§ **Assignment**
From the material below, return exactly the lines starting at the one that holds "Royal Canin Urinary" and ending at the one that holds "total: 247.63 -> 227.23". Pictures stay out of the answer.

======== Study material

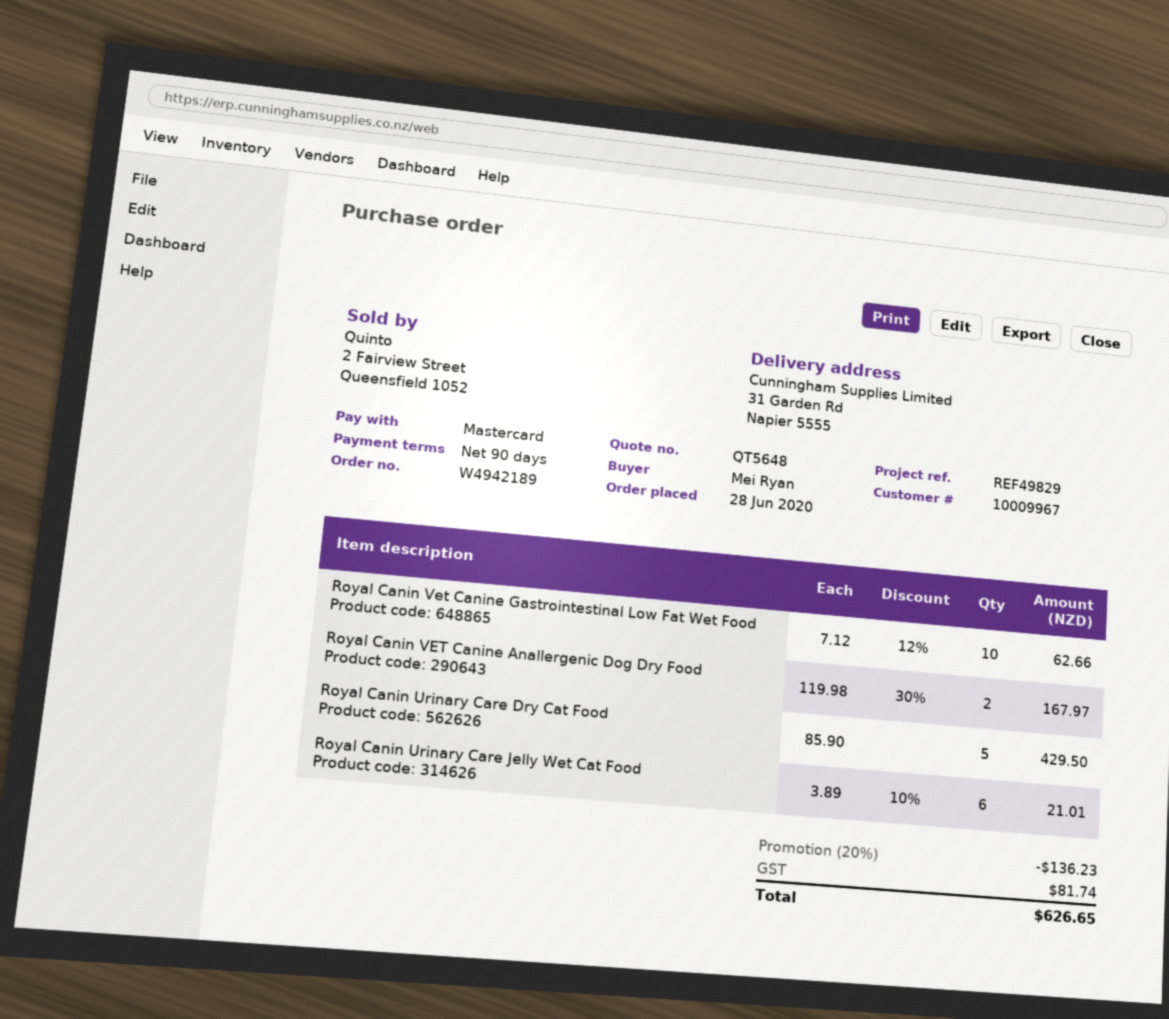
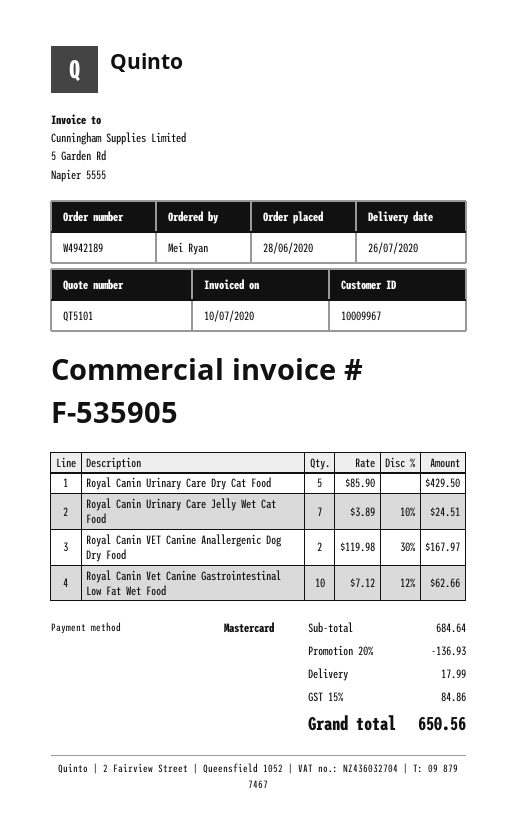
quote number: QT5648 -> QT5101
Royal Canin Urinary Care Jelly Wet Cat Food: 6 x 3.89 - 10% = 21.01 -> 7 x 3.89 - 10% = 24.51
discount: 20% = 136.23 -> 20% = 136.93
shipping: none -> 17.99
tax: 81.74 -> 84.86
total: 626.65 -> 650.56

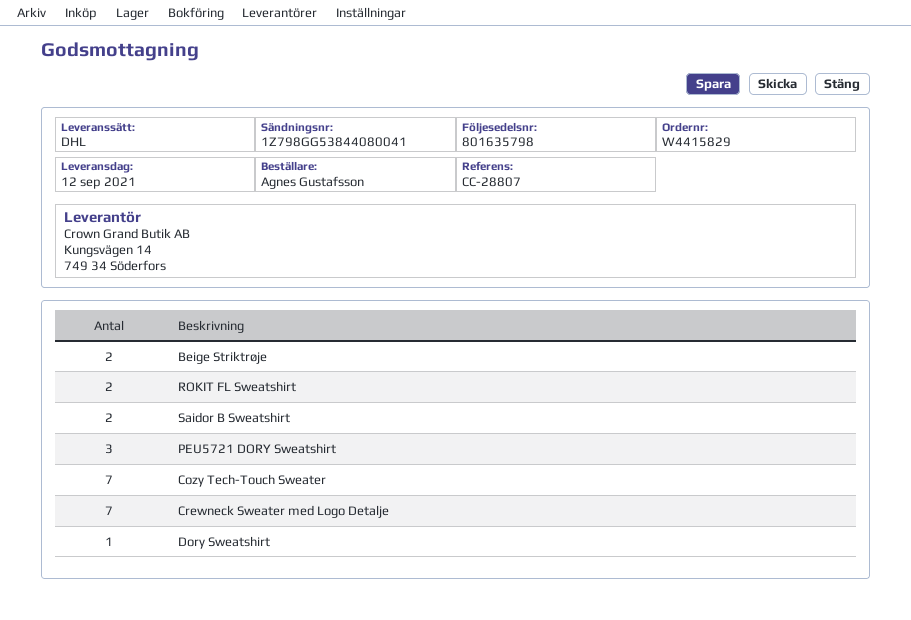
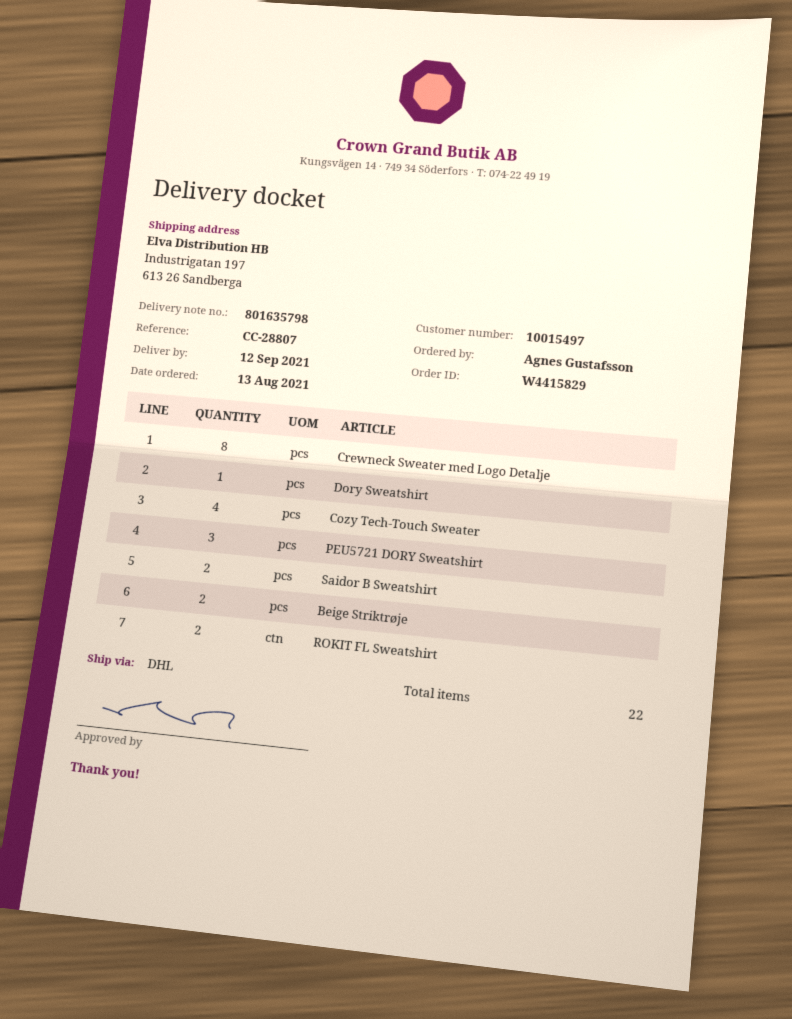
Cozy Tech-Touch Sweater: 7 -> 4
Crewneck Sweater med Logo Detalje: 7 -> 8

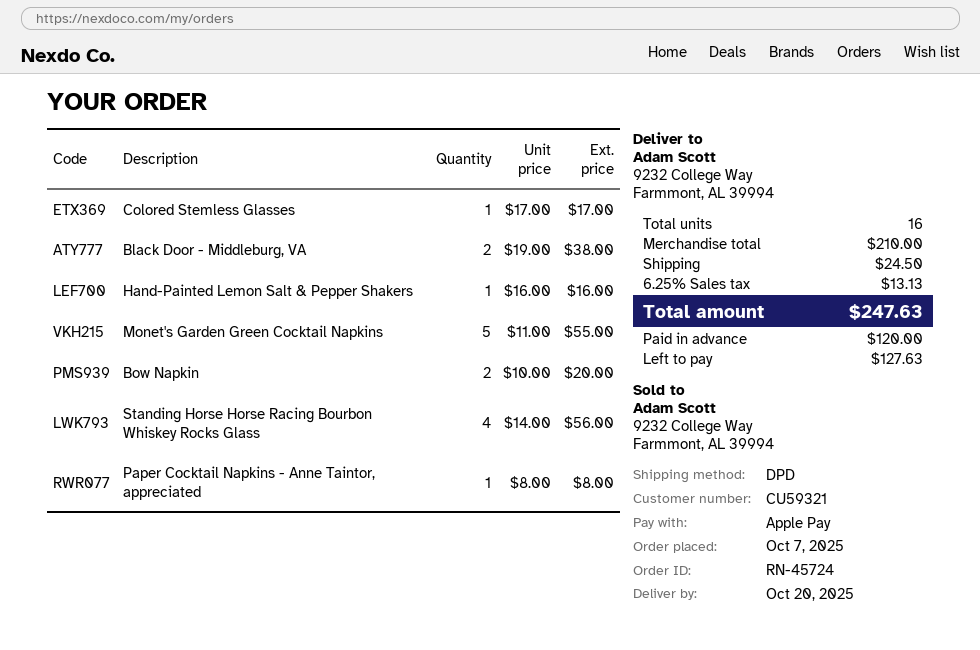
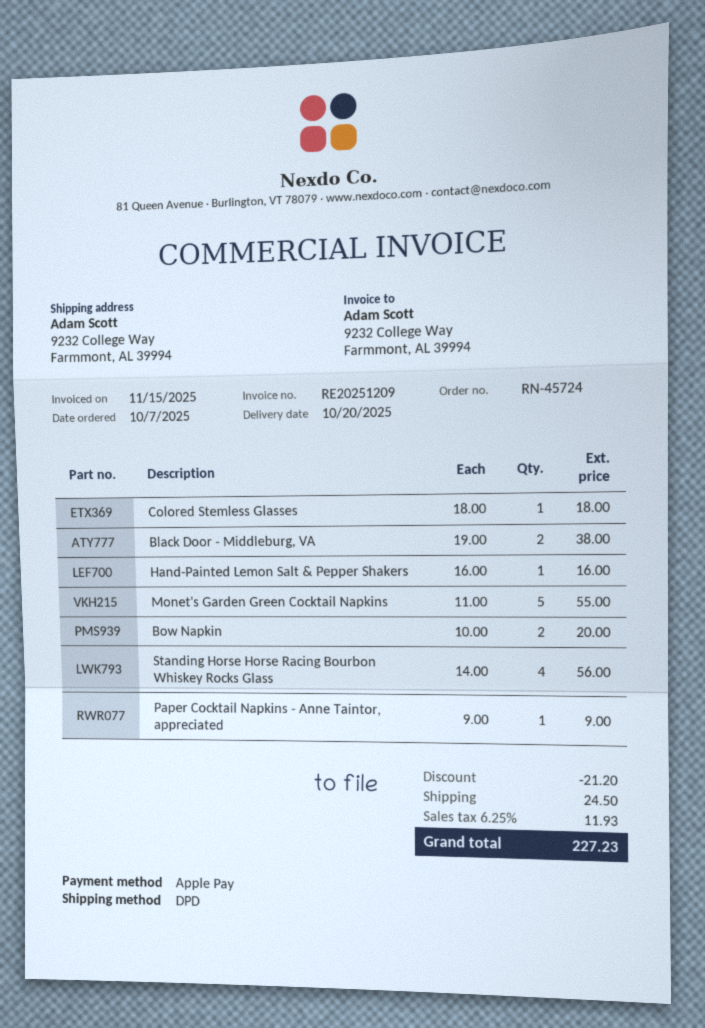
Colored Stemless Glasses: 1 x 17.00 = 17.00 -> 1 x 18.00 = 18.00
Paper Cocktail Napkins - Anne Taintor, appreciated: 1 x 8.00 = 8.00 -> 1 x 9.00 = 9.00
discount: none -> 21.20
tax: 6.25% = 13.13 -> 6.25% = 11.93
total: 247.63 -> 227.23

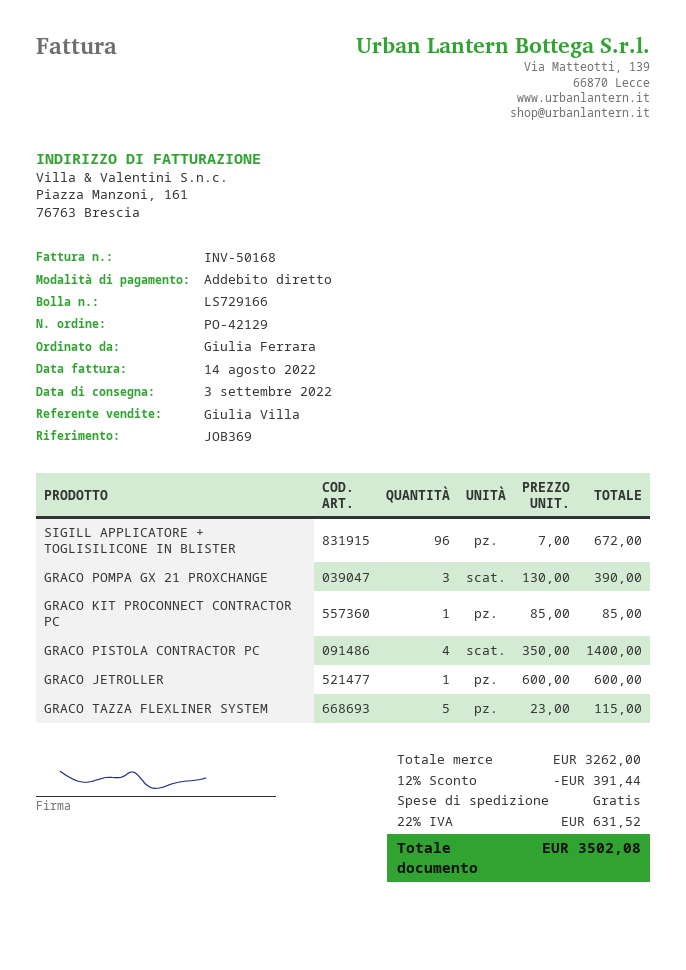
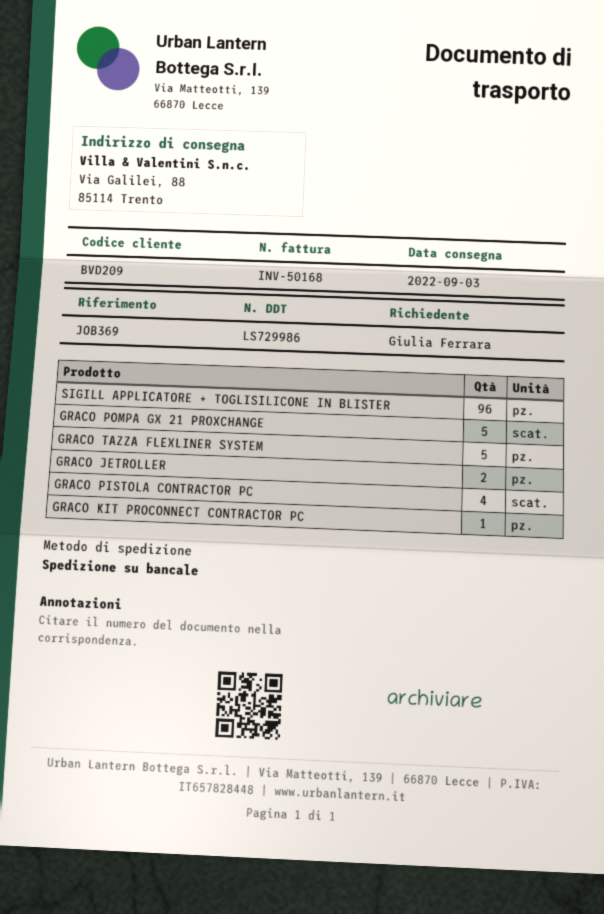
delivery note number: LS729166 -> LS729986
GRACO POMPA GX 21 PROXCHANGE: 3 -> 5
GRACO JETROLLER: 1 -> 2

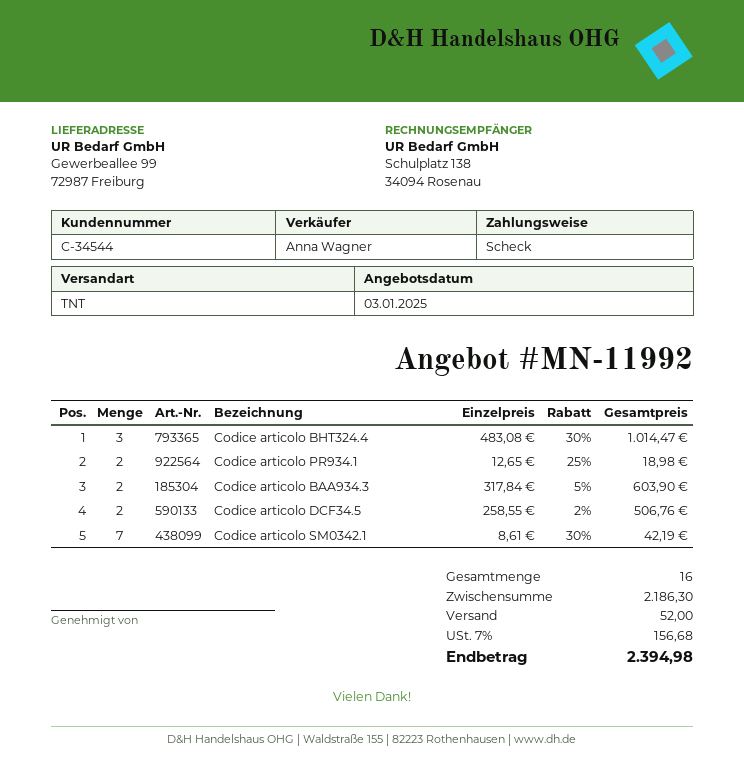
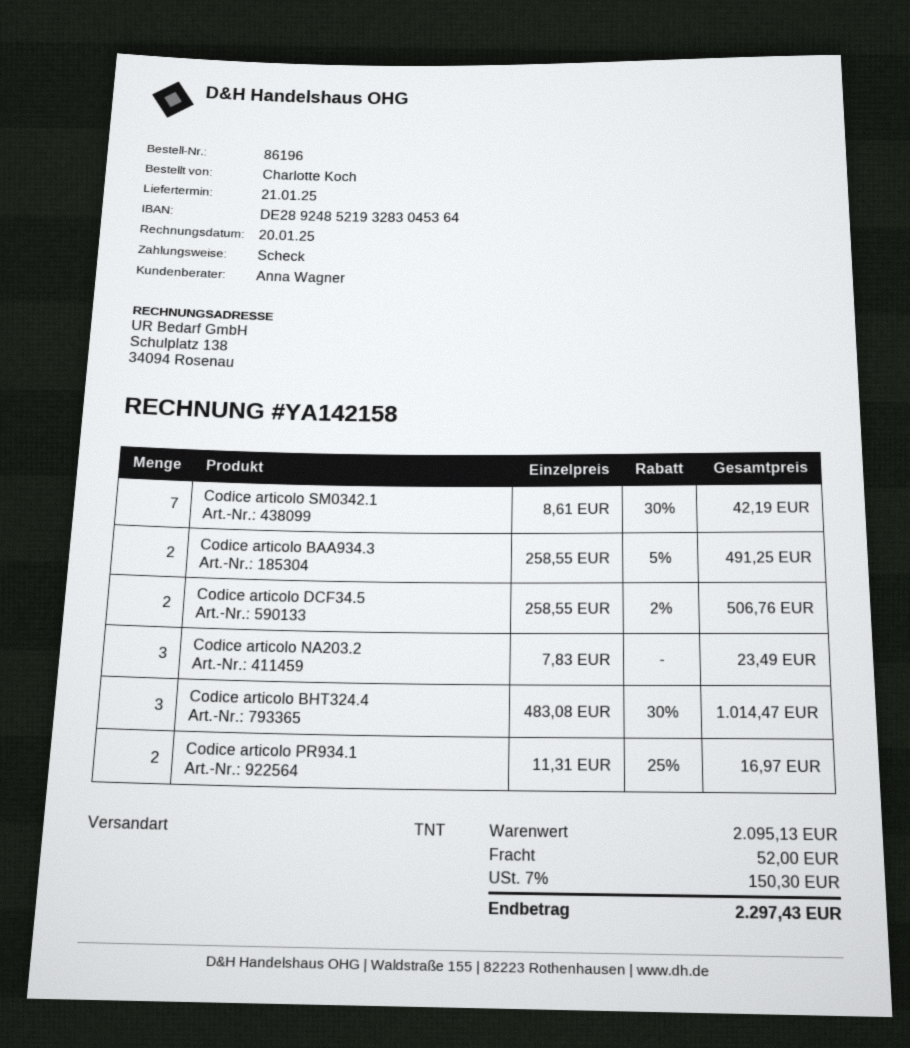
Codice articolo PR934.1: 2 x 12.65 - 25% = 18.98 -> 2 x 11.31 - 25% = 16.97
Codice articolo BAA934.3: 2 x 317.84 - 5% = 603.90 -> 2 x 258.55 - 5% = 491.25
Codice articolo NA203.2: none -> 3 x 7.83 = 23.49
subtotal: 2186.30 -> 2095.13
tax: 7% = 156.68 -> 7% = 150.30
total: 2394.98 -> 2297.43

================

§ **Output for this task**
Royal Canin Urinary Care Jelly Wet Cat Food: 6 x 3.89 - 10% = 21.01 -> 7 x 3.89 - 10% = 24.51
discount: 20% = 136.23 -> 20% = 136.93
shipping: none -> 17.99
tax: 81.74 -> 84.86
total: 626.65 -> 650.56

Cozy Tech-Touch Sweater: 7 -> 4
Crewneck Sweater med Logo Detalje: 7 -> 8

Colored Stemless Glasses: 1 x 17.00 = 17.00 -> 1 x 18.00 = 18.00
Paper Cocktail Napkins - Anne Taintor, appreciated: 1 x 8.00 = 8.00 -> 1 x 9.00 = 9.00
discount: none -> 21.20
tax: 6.25% = 13.13 -> 6.25% = 11.93
total: 247.63 -> 227.23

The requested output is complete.